And in the blink of an eye I’ve finished week three!
Tonight’s run was medicine of the best kind.
DH was late home from work (after being rear-ended at a roundabout!), and then had to spend ages on the phone to the insurance company. I was totally exhausted after a trying day with the boys, but took over Daddy-duty of a game of bowling on the xbox with DS1 (it’s their nightly man-ritual, I don’t question it), and then reading bedtime stories, and trying to get DS1 into bed, all the while watching the clock and getting more and more irate that I couldn’t get out for my run and stressing about how late we would end up eating dinner, etc. etc.
And as you can imagine, as soon as DS1 realized that Daddy wasn’t available and Mummy wanted to go for a run, he slowed down to almost a complete stop. After the third time DS1 stuck and unstuck the nolvelty sucky-feet on the bottom of his toothbrush to the sink I grabbed it from him, put toothpaste on it and shoved it back in his hand.

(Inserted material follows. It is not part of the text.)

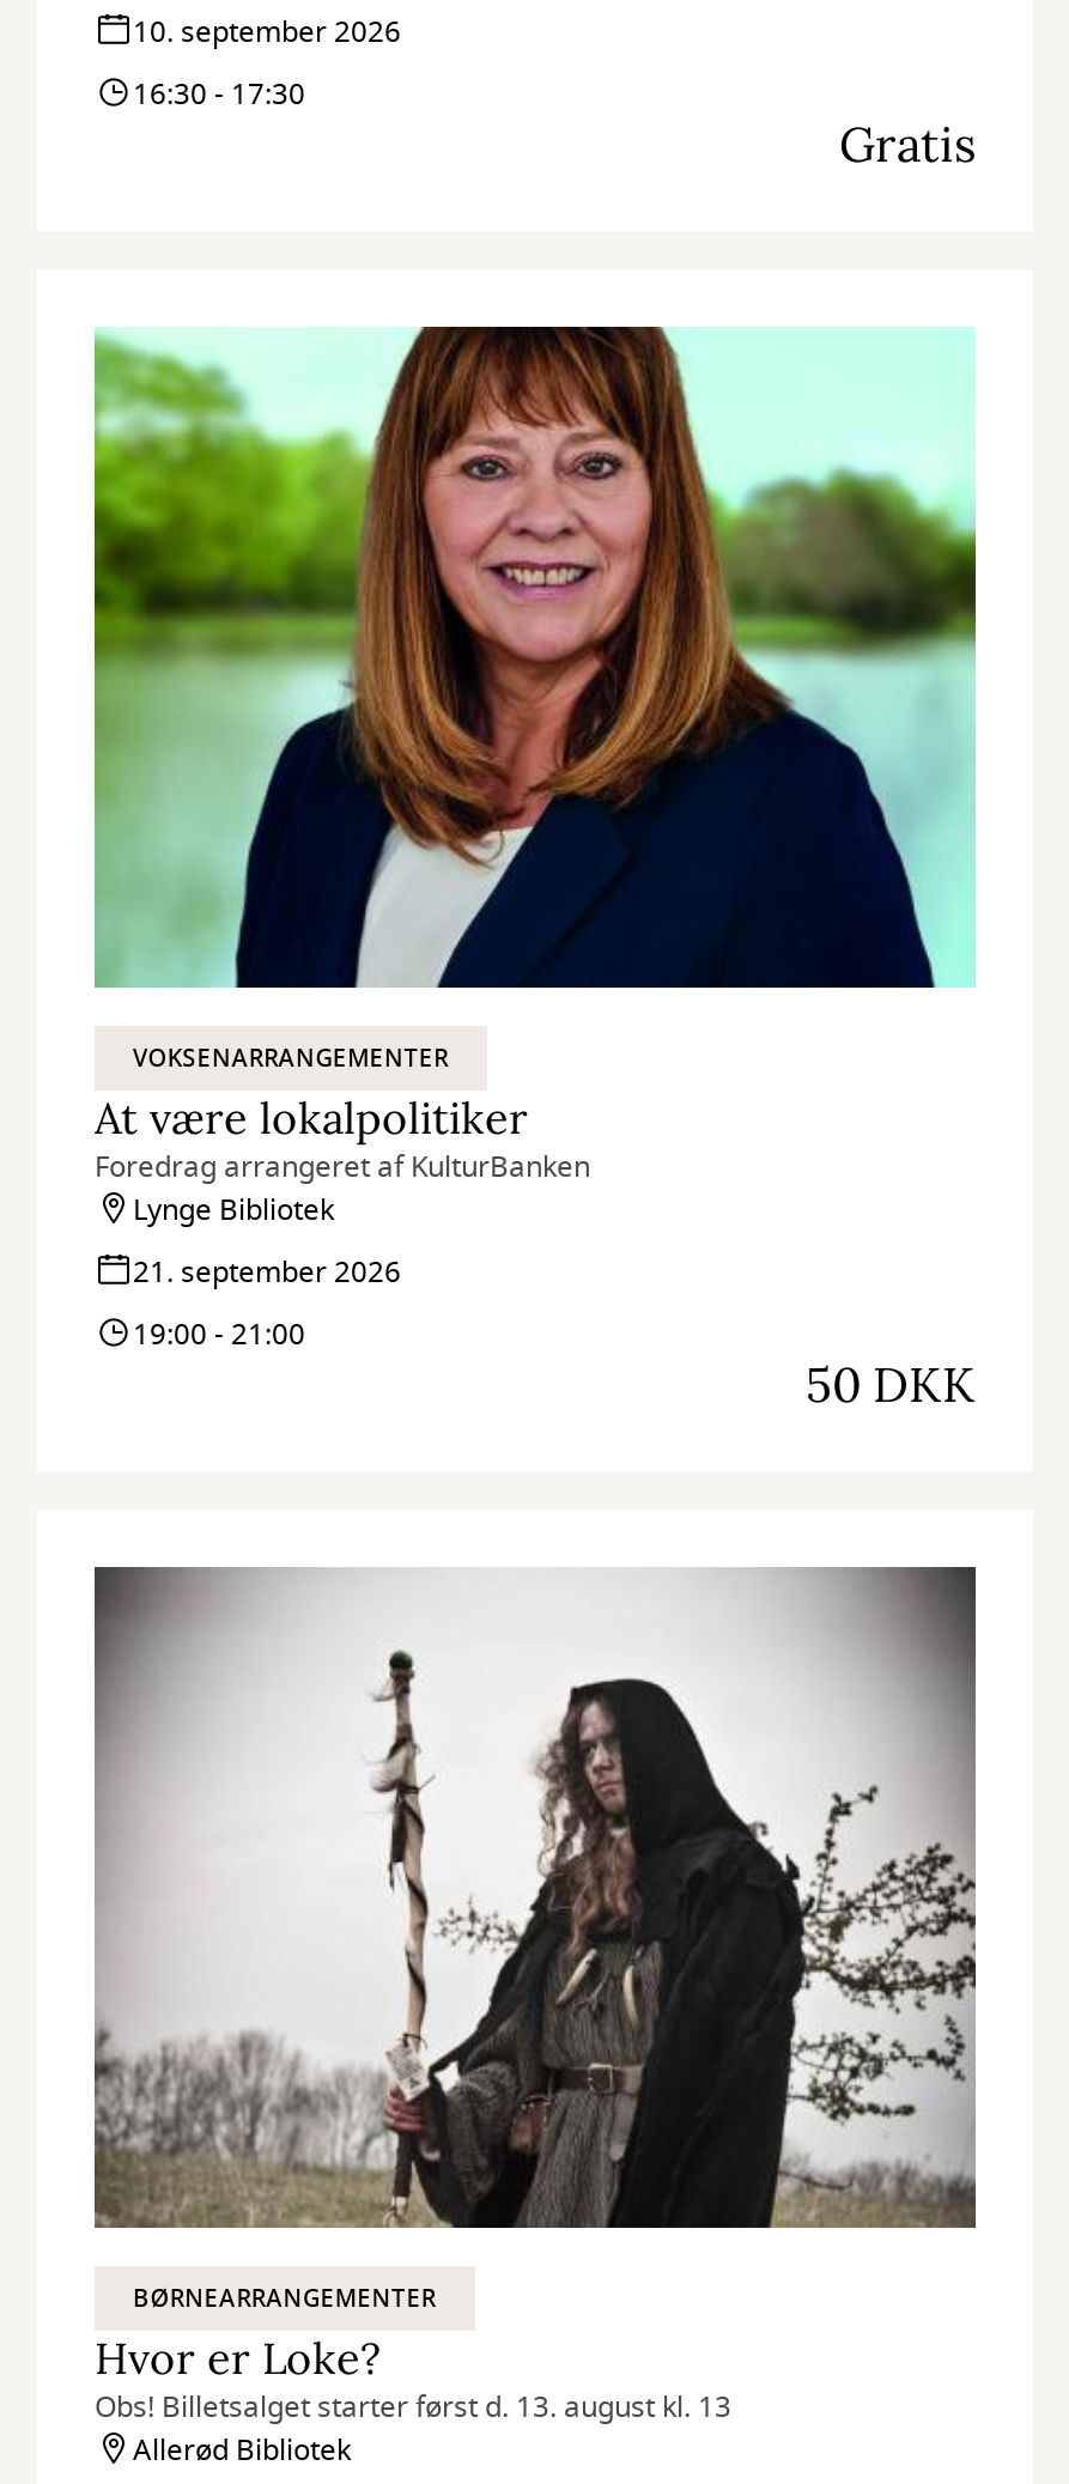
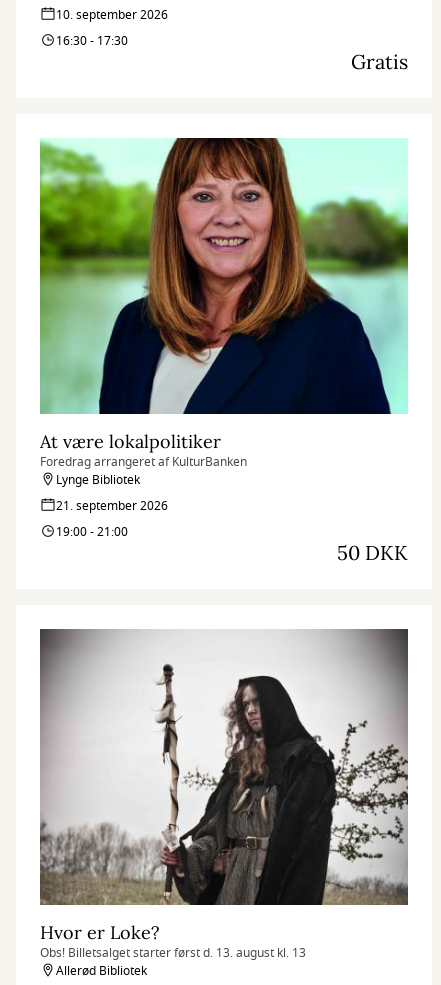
[133,1040,448,1076] VOKSENARRANGEMENTER -> none
[133,2280,436,2316] BØRNEARRANGEMENTER -> none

You’re being too rough Mummeeee!!!!
Which, of course, only served to make me feel awful and yet more angry all at the same time.
By the time I’d calmed him down and done a special carry to his bed, even more time had been wasted and I was a boiling pot of rage on the inside (yeah, I get like that – I blame my parents), and it was probably a good thing that DH was still on the phone and not actually able to speak to me, else he would have suffered a rant on the impossibility of getting a 3 year old into bed at a reasonable time and the unfairness of someone driving into him at this time of night.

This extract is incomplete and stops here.